Survey of Legislation, 2003 Arkansas General Assembly, Criminal Law, Sexual Offenses, 26 U. Ark. Little Rock L. Rev. 372.

Case Notes

Applicability.

Defendant convicted on a plea of nolo contendere to sexual misconduct was not entitled to an arrest of judgment even though § 5-14-107, the statute defining sexual misconduct as a criminal offense, had been repealed before he entered his plea of nolo contendere; the court could simply substitute the new offense of sexual assault in the fourth degree for the offense of sexual misconduct because the elements of the two were “basically the same.” Holt v. State, 85 Ark. App. 151, 147 S.W.3d 699 (2004).

Burden of Proof.

Appellant's sexual assault conviction under § 5-14-127(a)(3) was affirmed where his argument that he reasonably believed that the victim was older than 16 was an affirmative defense under § 5-14102(d)(1) and thus, the trial court properly concluded that he, rather than the State bore the burden of proof under§ 5-1-111(d)(1). Wright v. State, 98 Ark.
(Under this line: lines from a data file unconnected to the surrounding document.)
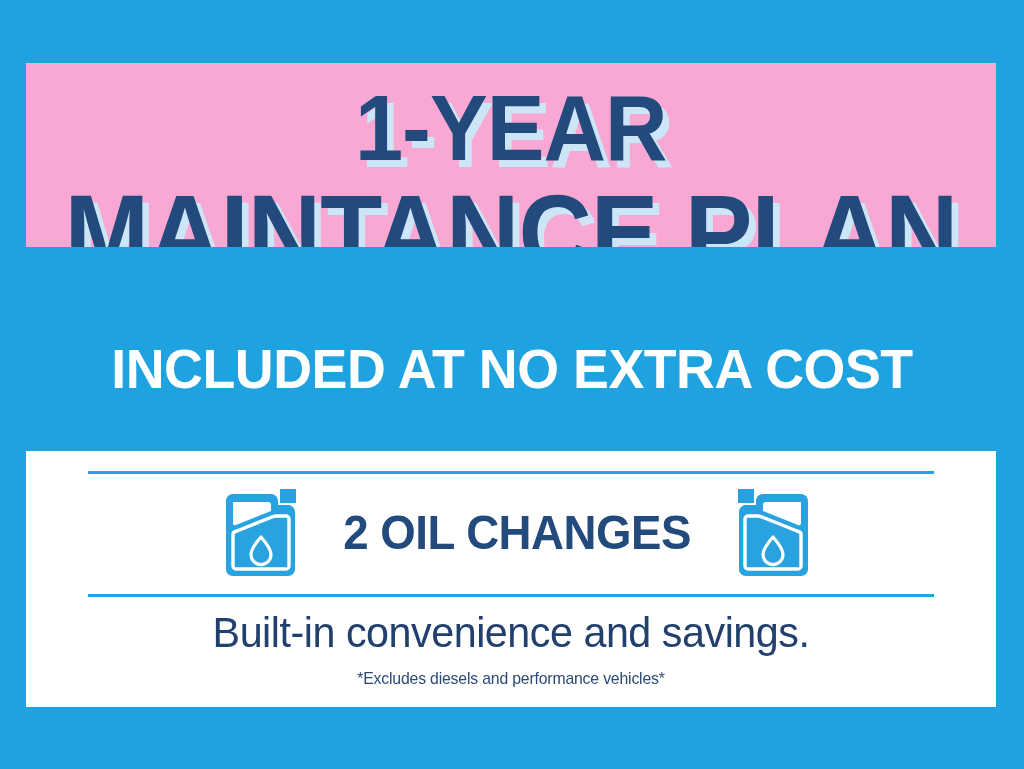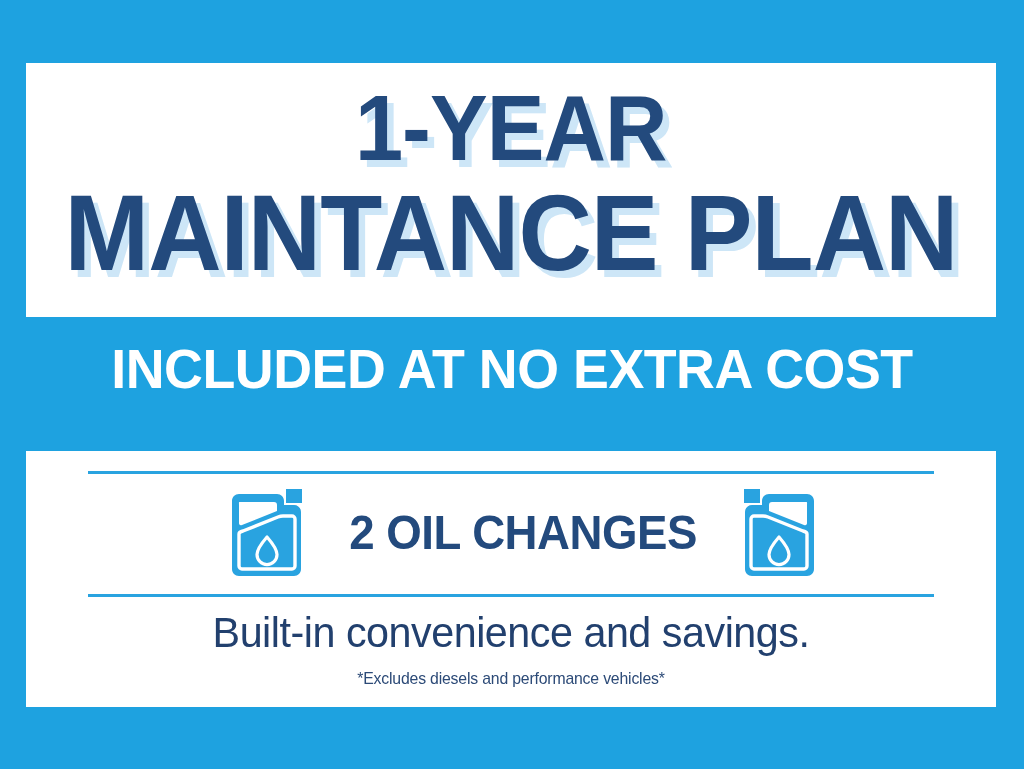--- a/index.html
+++ b/index.html
@@ -20,22 +20,22 @@
     background: #1EA2E0;
     box-sizing: border-box;
   }
 
   
   .headline-card {
     position: absolute;
     left: 26px;
     top: 63px;
     width: 970px;
-    height: 254px;
-    background: #ffffff;
+    height: 184px;
+    background: #f9a8d4;
     display: flex;
     flex-direction: column;
     align-items: center;
     justify-content: flex-start;
     overflow: hidden;
   }
 
   .headline-line {
     color: #234A7D;
     font-family: "Liberation Sans", sans-serif;
@@ -92,21 +92,21 @@
     left: 62px;
     width: 846px;
     height: 3px;
     background: #29A3E0;
   }
   .divider-top { top: 20px; }
   .divider-bottom { top: 143px; }
 
   .offer-row {
     position: absolute;
-    left: 12px;
+    left: 6px;
     top: 26px;
     width: 970px;
     height: 112px;
     display: flex;
     align-items: center;
     justify-content: center;
     gap: 36px;
   }
 
   .jug-icon {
App. 271, 254 S.W.3d 755 (2007).

Evidence.

There was sufficient evidence to support a conviction for sexual assault in the fourth degree arising out of sexual intercourse with child because she was under the age of sixteen, and defendant was at least 20 years old. White v. State, 370 Ark. 284, 259 S.W.3d 410 (2007).

Evidence was sufficient to convict defendant under 18 U.S.C.S. § 2422(b) of attempting to persuade a minor to engage in sexual activity for which defendant could have been charged with a criminal offense, which under subdivision (a)(1) of this section and § 5-14-101(1)(A) included oral sex with a person under age 16; evidence was offered that defendant discussed sexual activity with a 15-year-old victim, and there was sufficient evidence to establish that defendant knew that the victim was under 16 given defendant's behavior indicating a consciousness of guilt, the victim's testimony, and the transcript of an online chat between defendant and a detective posing as the victim. United States v. Langley, 549 F.3d 726 (8th Cir. 2008).

Substantial evidence supported defendant's fourth-degree sexual assault conviction where the evidence was that the victim's sixteenth birthday was in October 2010, and the victim testified that she had a consensual-sexual relationship consisting of ten or more sexual encounters with defendant that started when she was a high school freshman and continued through her sophomore year, which would have been from the fall of 2009 until the fall of 2010 and into the spring of 2011. Moreover, defendant admitted that the relationship started slightly before the victim's sixteenth birthday. Sellers v. State, 2013 Ark. App. 210 (2013).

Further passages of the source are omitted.